Elle baissa la tête, les yeux noyés dans son gobelet maintenant presque vide. Ilenchaîna, d'une voix douce, empreinte de lassitude.

— Je me souviens avec force détails du premier homme que j'ai tué. J'avais à peu près ton âge. Je n'oublierai jamais son regard. Il n'y avait nulle peur, nulle haine. Juste de l'incompréhension.

Elle ne répondit pas. Ce n'était pas la première fois qu'elle prenait une vie, mais comment aurait-elle pu s'en ouvrir sans réveiller ce qu'elle voulait enfouir à tout jamais ? Khaleb poursuivit :

— J'aimerais te dire que l'on s'y habitue. C'est peut-être vrai pour certains. Et quelque part je les envie.

Elle faisait tourner sa coupe dans ses mains. La tièdeur du récipient lui apportait un peu de réconfort. Elle le vidad'un trait.

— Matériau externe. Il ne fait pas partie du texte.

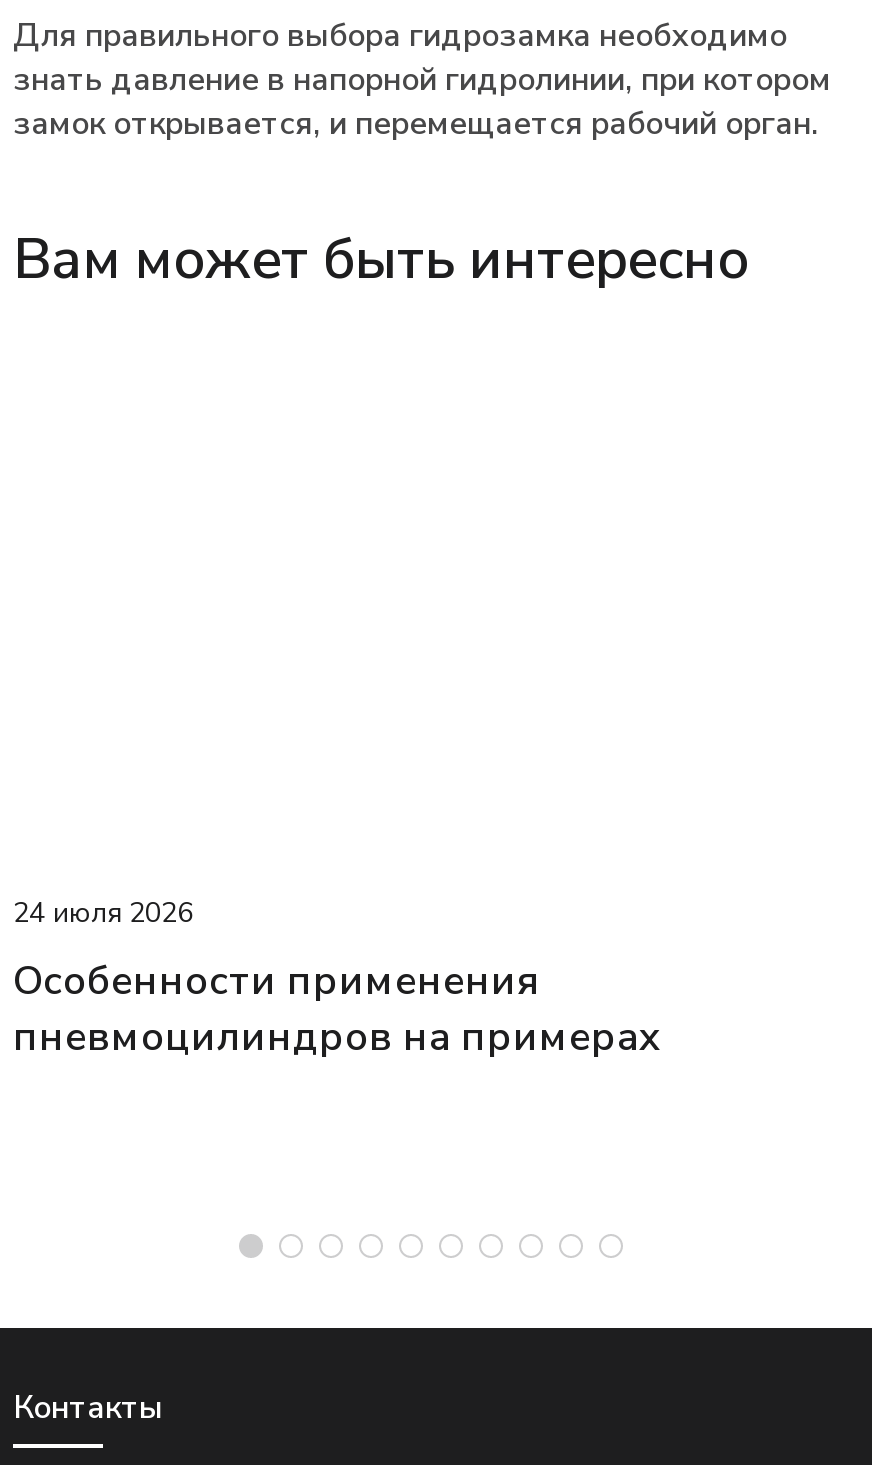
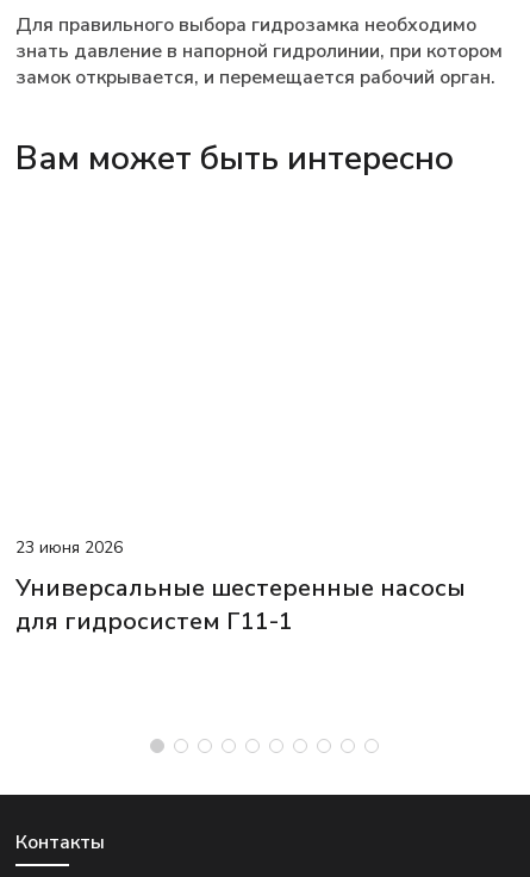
[13,894,661,1064] 24 июля 2026 | Особенности применения | пневмоцилиндров на примерах -> [15,536,466,637] 23 июня 2026 | Универсальные шестеренные насосы | для гидросистем Г11-1

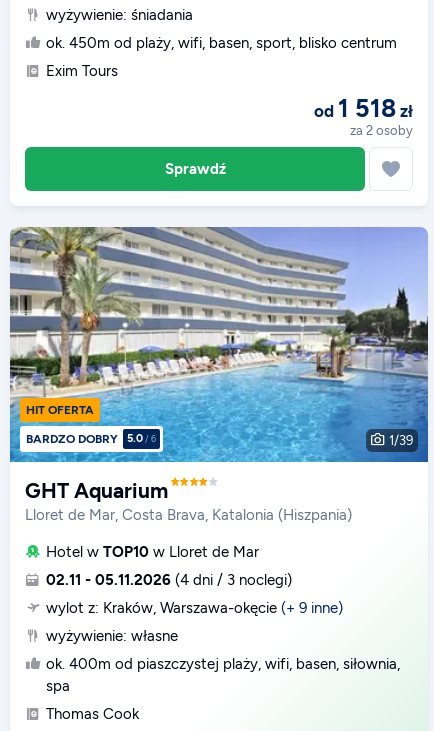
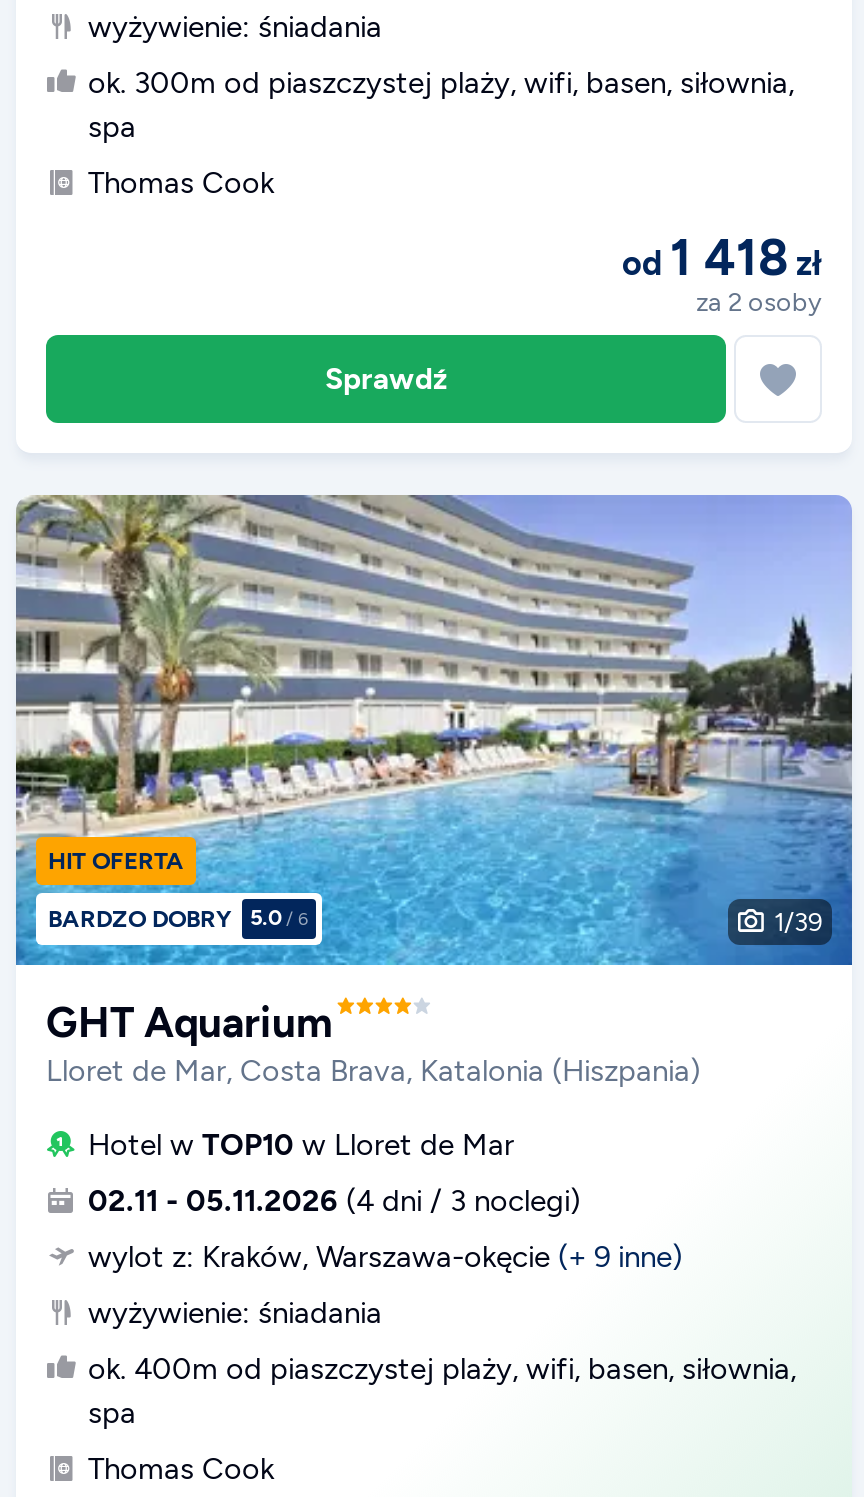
[46,34,397,52] ok. 450m od plaży, wifi, basen, sport, blisko centrum -> [88,65,794,145] ok. 300m od piaszczystej plaży, wifi, basen, siłownia, | spa
[46,62,413,123] Exim Tours | od 1 518 zł -> [88,165,822,287] Thomas Cook | od 1 418 zł
[46,627,178,645] wyżywienie: własne -> [88,1295,382,1331] wyżywienie: śniadania

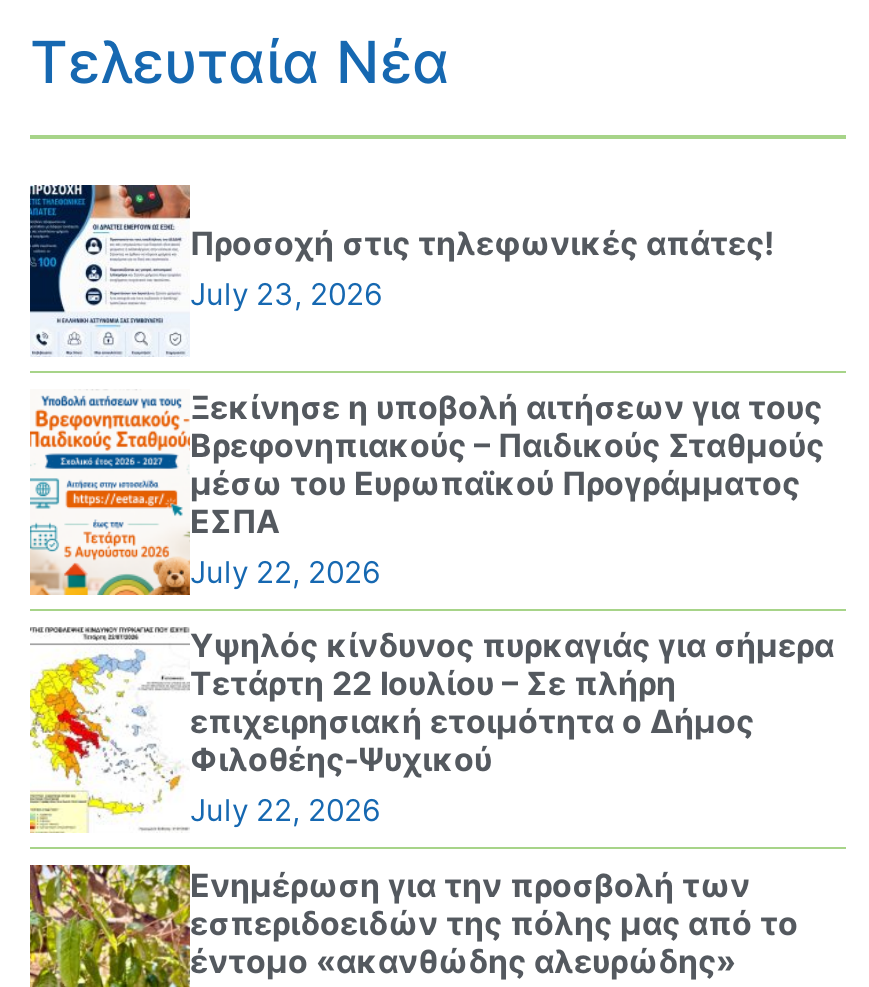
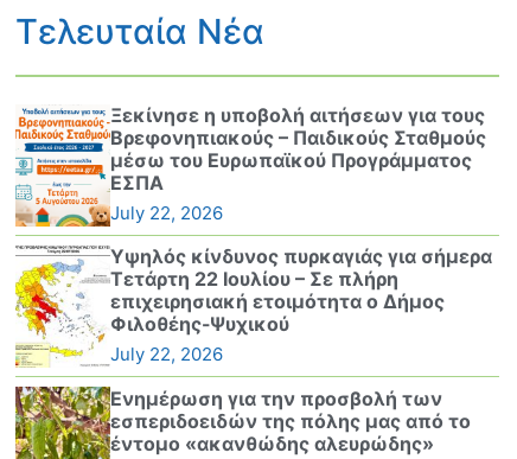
[28,183,846,375] [image] | Προσοχή στις τηλεφωνικές απάτες! | July 23, 2026 -> none

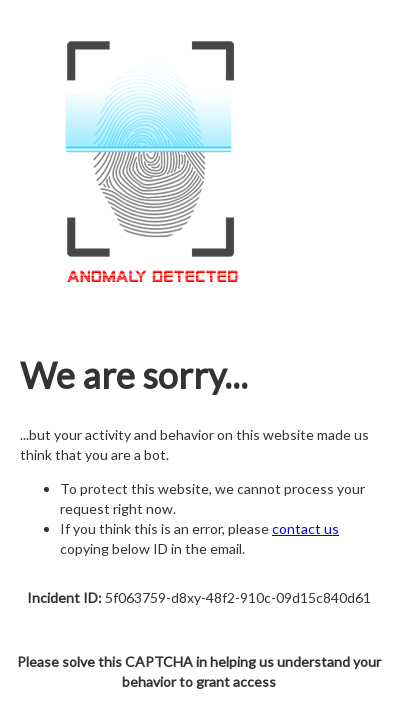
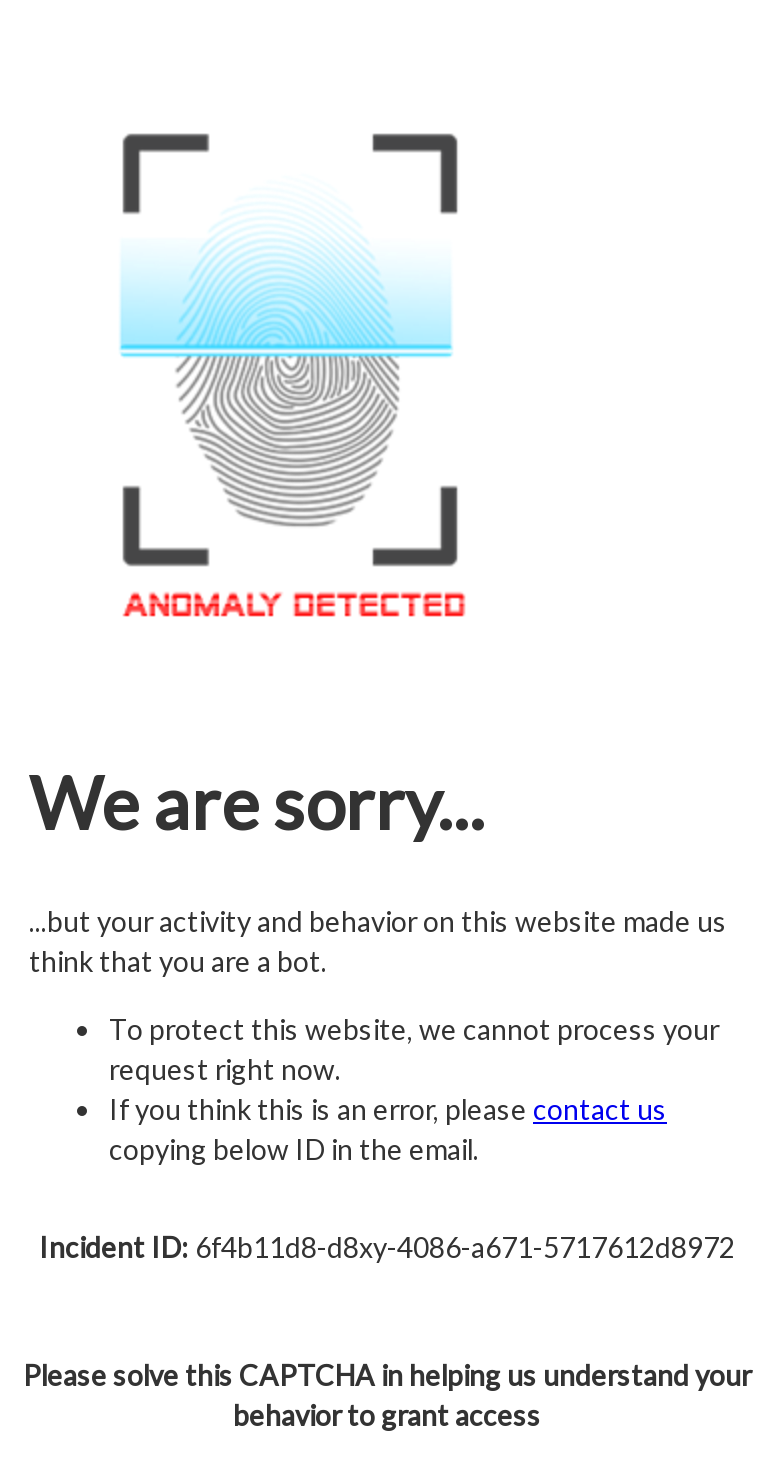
[27,589,371,606] Incident ID: 5f063759-d8xy-48f2-910c-09d15c840d61 -> [39,1230,735,1264] Incident ID: 6f4b11d8-d8xy-4086-a671-5717612d8972

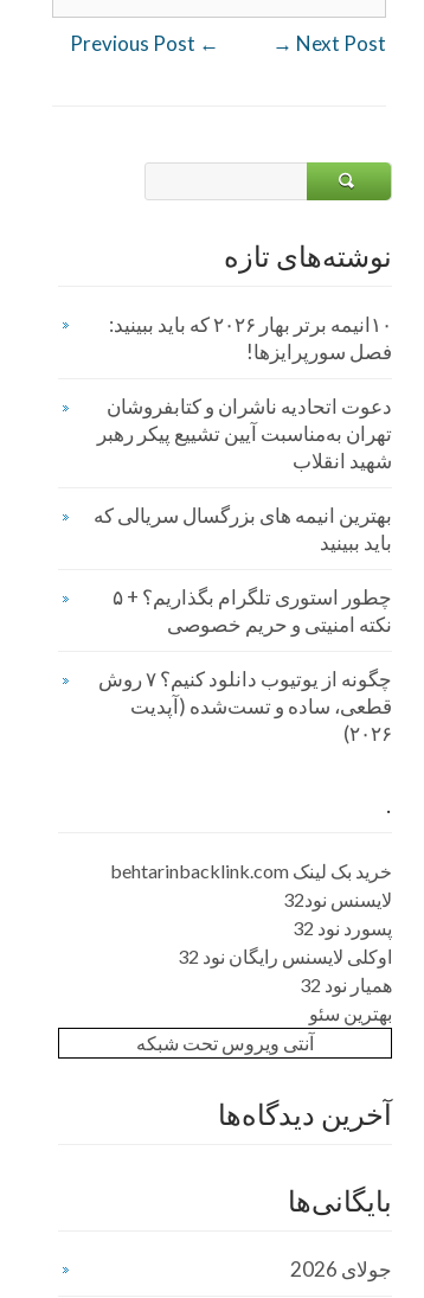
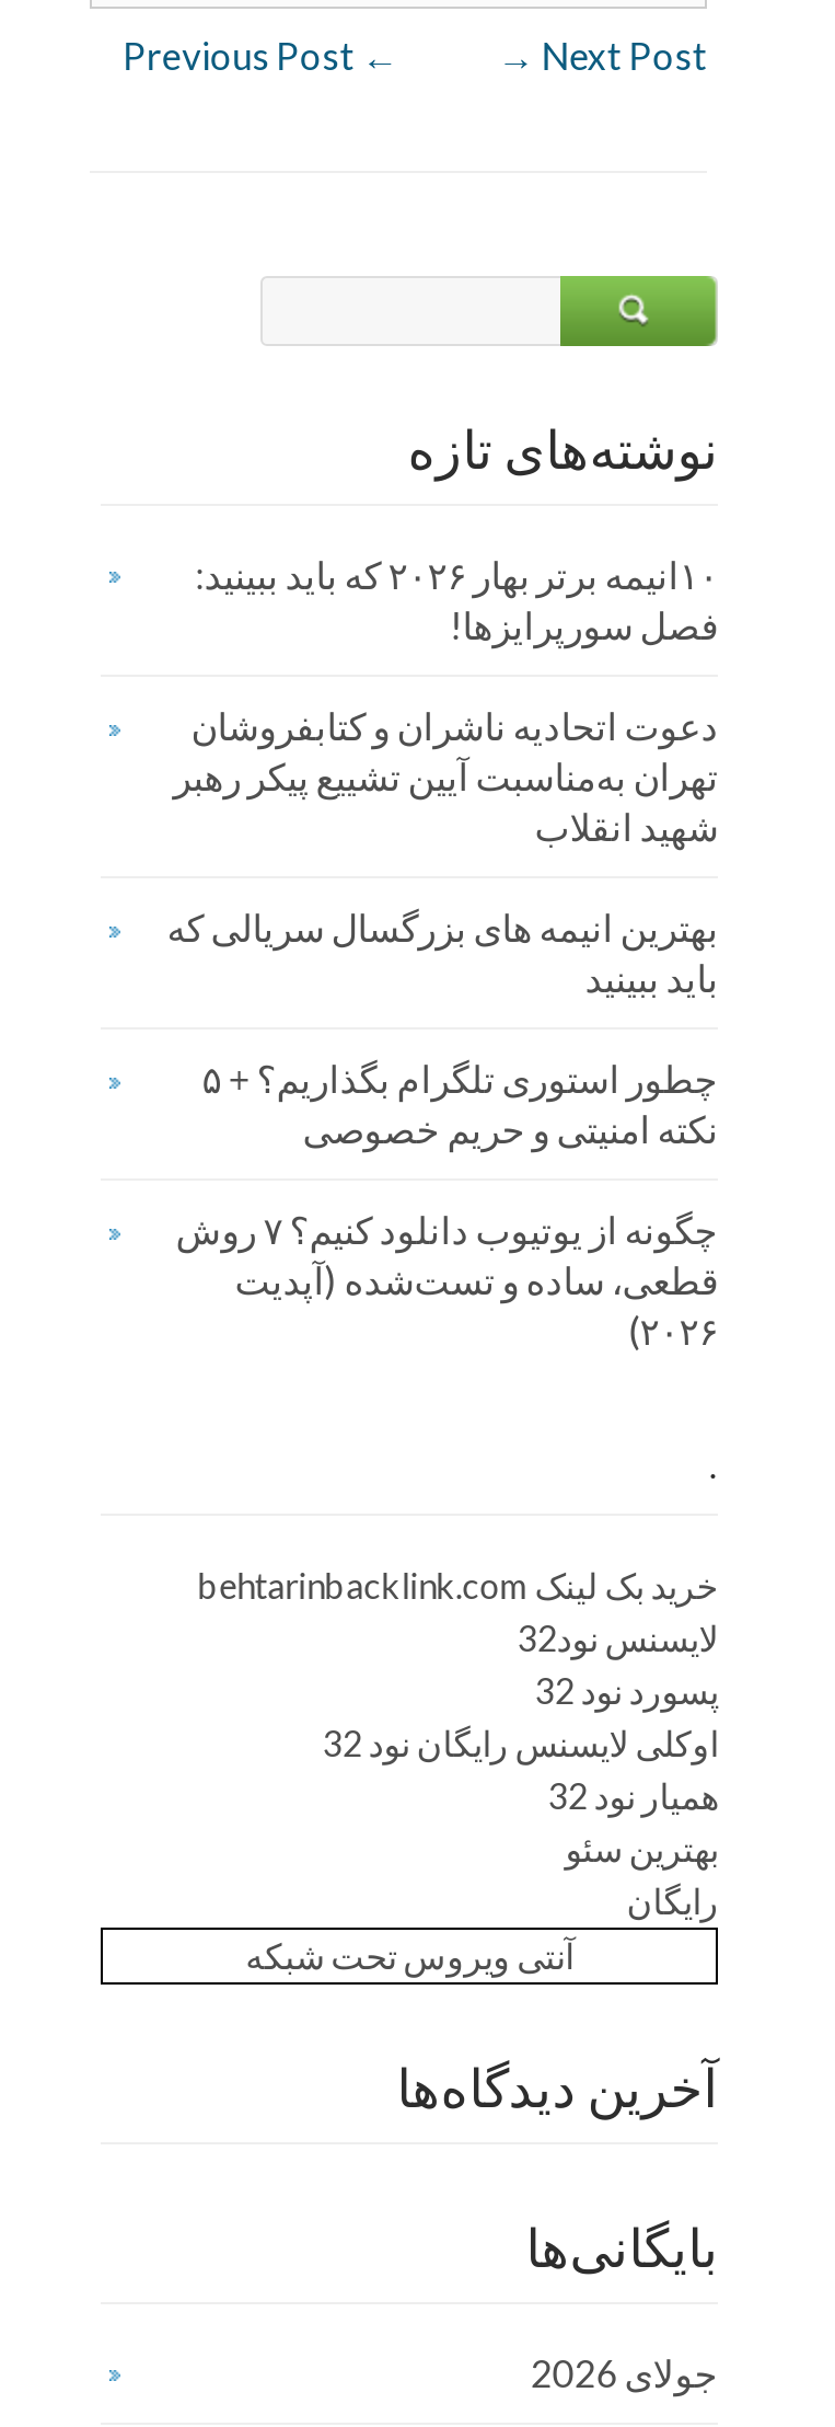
none -> [627,1879,719,1921] رایگان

— La question ne se posera pas pour moi. Je me contenterai de vous servir.

— Tu es jeune et inexpérimentée. Tu apprendras. Et tu feras un excellent soldat.

— Alors que tuer me répugne ?

Parce que tuer te répugne.

— Je ne comprends pas.

— Tu comprendras, un jour. En attendant, dis-toi que si tu as pris deux vies là-bas, tu en as sauvé quatre, dont la tienne. La balance reste à ton avantage.

Elle resta un long moment silencieuse, avant de se décider :

— Si vous m'y autorisez, j'aimerais autant rester à votre service.

— Et cirer mes bottes chaque matin ? N'aspires-tu donc à rien d'autre ?

Ses sourcils froncés et ses doigts, qui maintenant pianotaient sur la table, trahissaient son irritation.

— J'aurais bien une requête, énonça-t-elle timidement.

— J'aurais bien mauvaise grâce à te la refuser. Parle.

— Quand nous serons à Saad-Ohm, j'aimerais avoir quelques jours pour moi. J'aimerais rendre visite à mon père.